PRC administrative staff had announced a new policy in July that it would not post transcripts until two weeks after receiving them from court reporters and that it would charge people for early copies.
The commission previously had posted documents on E-Docket for free access immediately after receiving them from court reporters, a process that usually took four to eight days after a hearing ended.
The change in policy forced case intervenors who couldn’t wait 15 days for transcripts to either pay 25 cents per page for an early copy through an Inspection of Public Records Act request, or to pay court reporters directly for a copy, usually at $5 to $7 per page.
The New Mexico Foundation for Open Government objected to the revised policy, saying it set a “terrible precedent” for transparency and public access to records.
In late October, the PRC rescinded the July policy, calling it a “temporary” measure to resolve complaints by court reporters seeking more money for their transcripts.

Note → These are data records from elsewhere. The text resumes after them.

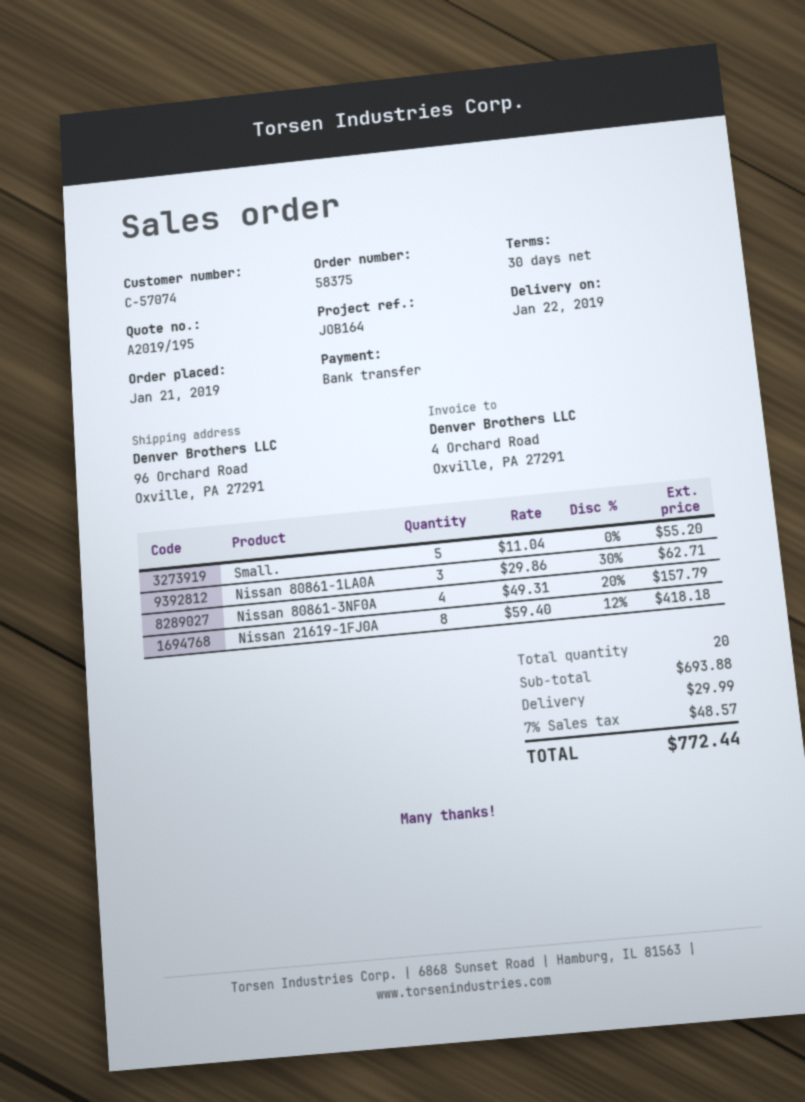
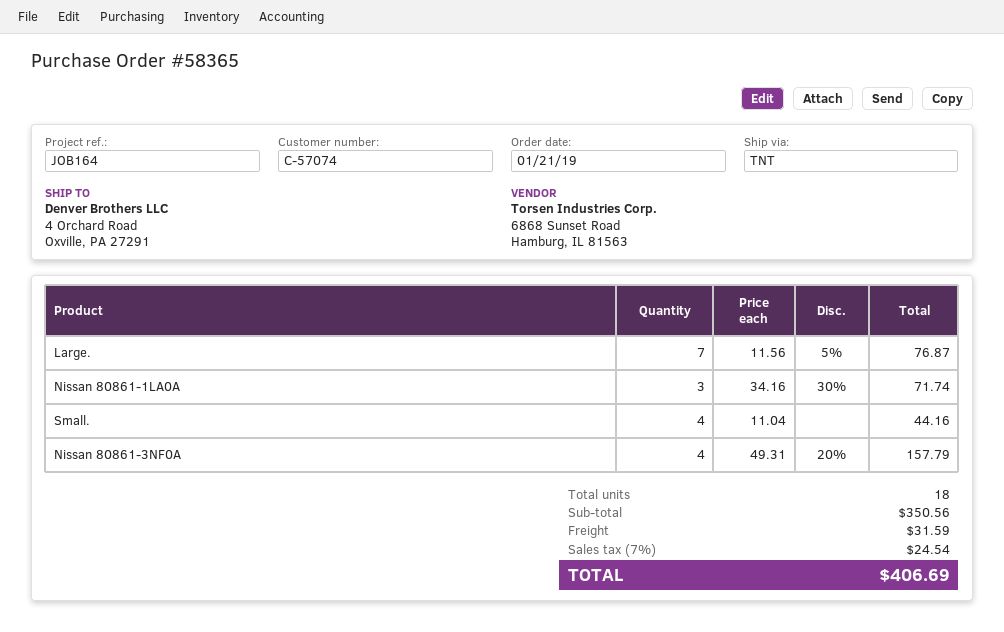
order number: 58375 -> 58365
ship to: 96 Orchard Road, Oxville, PA 27291 -> 4 Orchard Road, Oxville, PA 27291
Small.: 5 x 11.04 = 55.20 -> 4 x 11.04 = 44.16
Nissan 80861-1LA0A: 3 x 29.86 - 30% = 62.71 -> 3 x 34.16 - 30% = 71.74
Nissan 21619-1FJ0A: 8 x 59.40 - 12% = 418.18 -> none
Large.: none -> 7 x 11.56 - 5% = 76.87
total quantity: 20 -> 18
subtotal: 693.88 -> 350.56
shipping: 29.99 -> 31.59
tax: 7% = 48.57 -> 7% = 24.54
total: 772.44 -> 406.69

The firm providing services had proposed doubling the fees it charges the PRC for transcripts if the commission continued to immediately post them on E-Docket, according to an Oct. 24 letter that four of the five commissioners sent to FOG.
Until now, Bean and Associates in Albuquerque has managed nearly all of the PRC’s court reporting, said Commission Chairman Sandy Jones. But the PRC now has agreements with two new firms, and as a result, PRC staff ended the 15-day delay policy effective Nov. 1.
Commissioner Valerie Espinoza said the delay never should have been imposed in the first place.
“I never agreed with it,” Espinoza said. “The company charging the PRC was the one who had an issue with giving out free copies of transcripts. All these documents are public, and they should remain that way.”
FOG praised the PRC for reversing its policy.
“In this case, we have to congratulate the PRC,” said FOG Executive Director Melanie Majors. “They realized they weren’t in compliance with IPRA, and they changed their policy.”
State agencies like the PRC shouldn’t be promoting private companies’ goods and services, Majors added.
“If a company is paid once by the PRC, it shouldn’t get paid again for selling the same thing to others,” Majors said. “It’s not the PRC’s responsibility to help them get over and above what they’re already receiving from the commission.”